:: DATA EXTRACTS ::

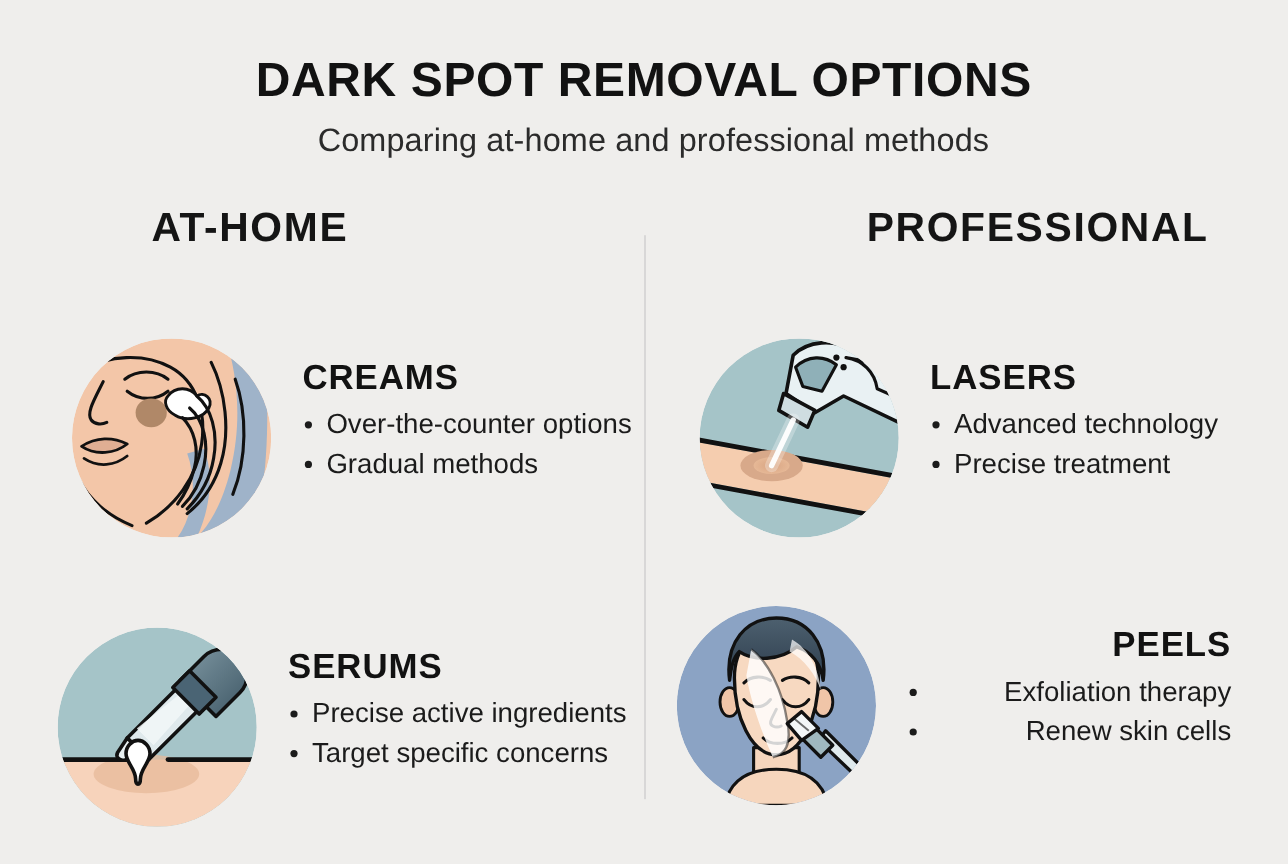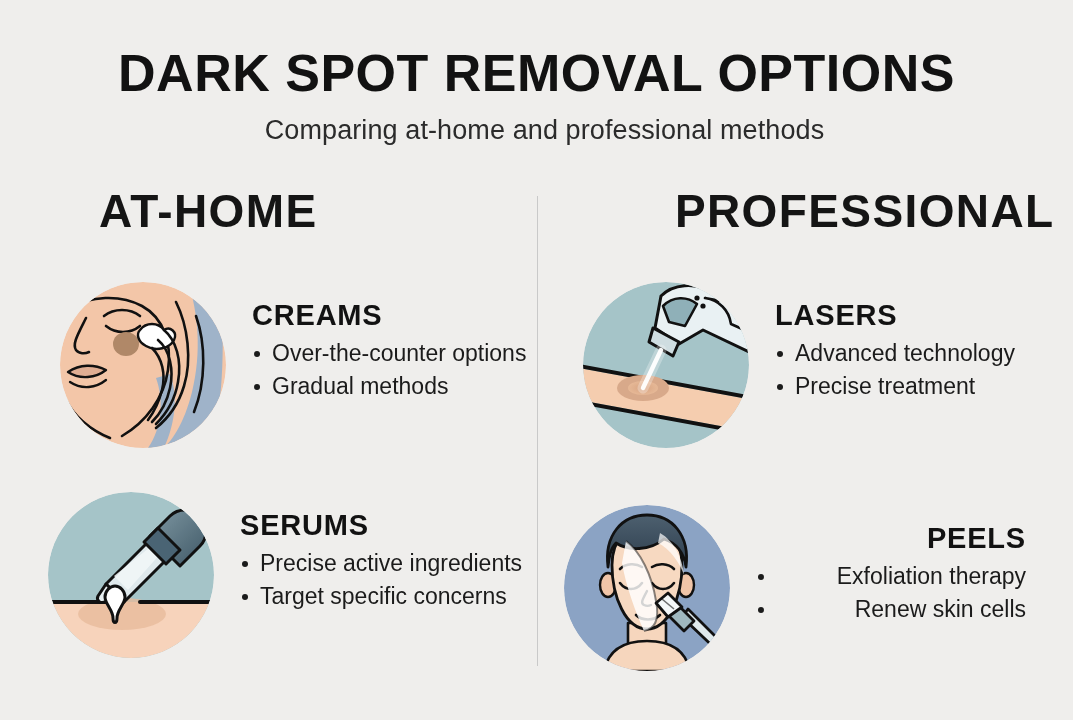--- a/index.html
+++ b/index.html
@@ -22,7 +22,7 @@
     padding-top: 46px;
   }
   .main-title {
-    font-size: 52px;
+    font-size: 40px;
     font-weight: bold;
     letter-spacing: 0.5px;
     color: #121212;

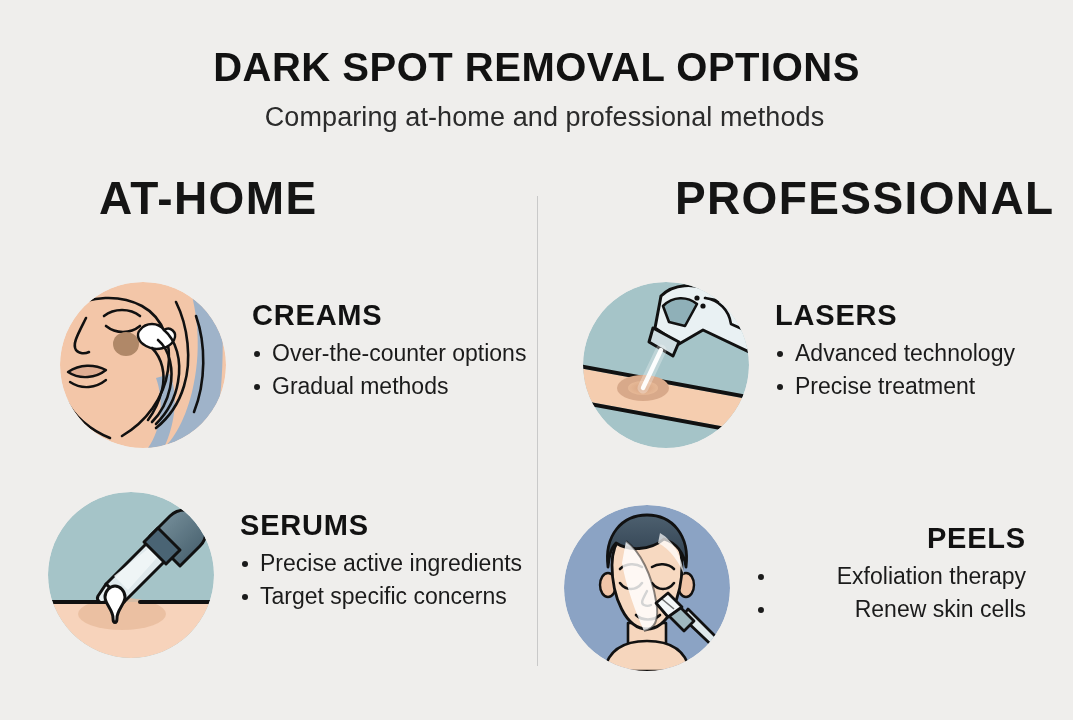--- a/index.html
+++ b/index.html
@@ -45,7 +45,7 @@
   .col-head {
     flex: 1;
     text-align: center;
-    font-size: 46px;
+    font-size: 34px;
     font-weight: 600;
     letter-spacing: 1.4px;
     color: #151515;

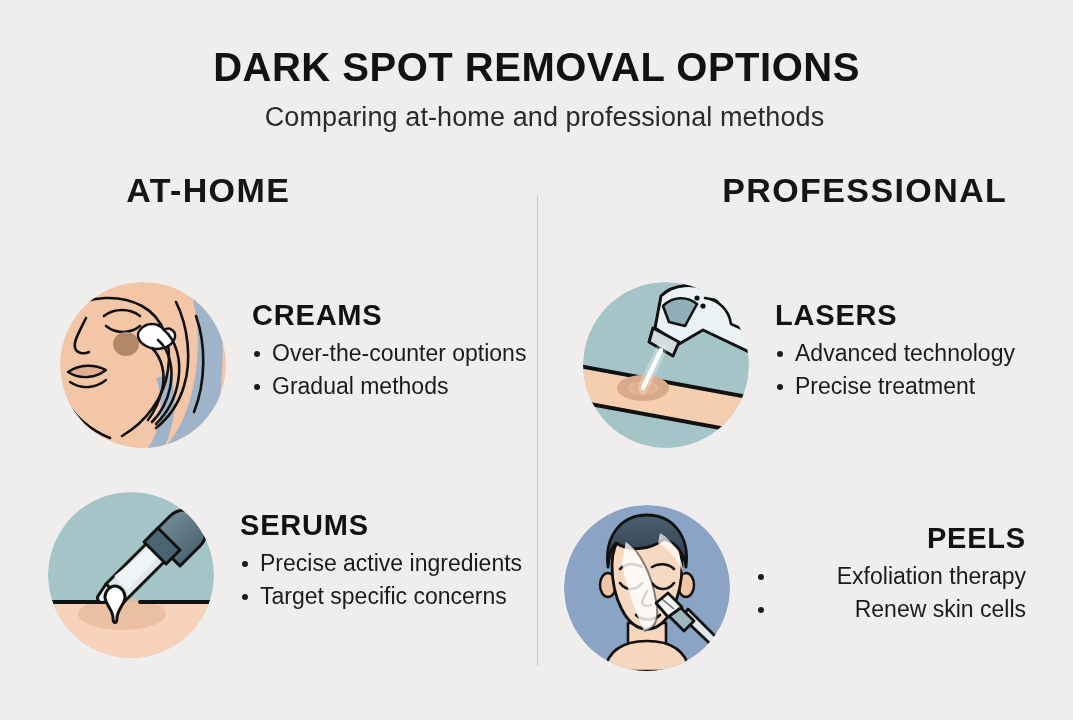--- a/index.html
+++ b/index.html
@@ -77,7 +77,7 @@
     align-items: flex-start;
   }
   .item-creams  { left: 60px;  top: 282px; }
-  .item-serums  { left: 48px;  top: 492px; }
+  .item-serums  { left: 48px;  top: 523px; }
   .item-lasers  { left: 583px; top: 282px; }
   .item-peels   { left: 564px; top: 505px; text-align: right; }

:::

For this exercise, return the data above exactly and leave every picture out.

FINISHED EXERCISE =
--- a/index.html
+++ b/index.html
@@ -22,7 +22,7 @@
     padding-top: 46px;
   }
   .main-title {
-    font-size: 52px;
+    font-size: 40px;
     font-weight: bold;
     letter-spacing: 0.5px;
     color: #121212;

--- a/index.html
+++ b/index.html
@@ -45,7 +45,7 @@
   .col-head {
     flex: 1;
     text-align: center;
-    font-size: 46px;
+    font-size: 34px;
     font-weight: 600;
     letter-spacing: 1.4px;
     color: #151515;

--- a/index.html
+++ b/index.html
@@ -77,7 +77,7 @@
     align-items: flex-start;
   }
   .item-creams  { left: 60px;  top: 282px; }
-  .item-serums  { left: 48px;  top: 492px; }
+  .item-serums  { left: 48px;  top: 523px; }
   .item-lasers  { left: 583px; top: 282px; }
   .item-peels   { left: 564px; top: 505px; text-align: right; }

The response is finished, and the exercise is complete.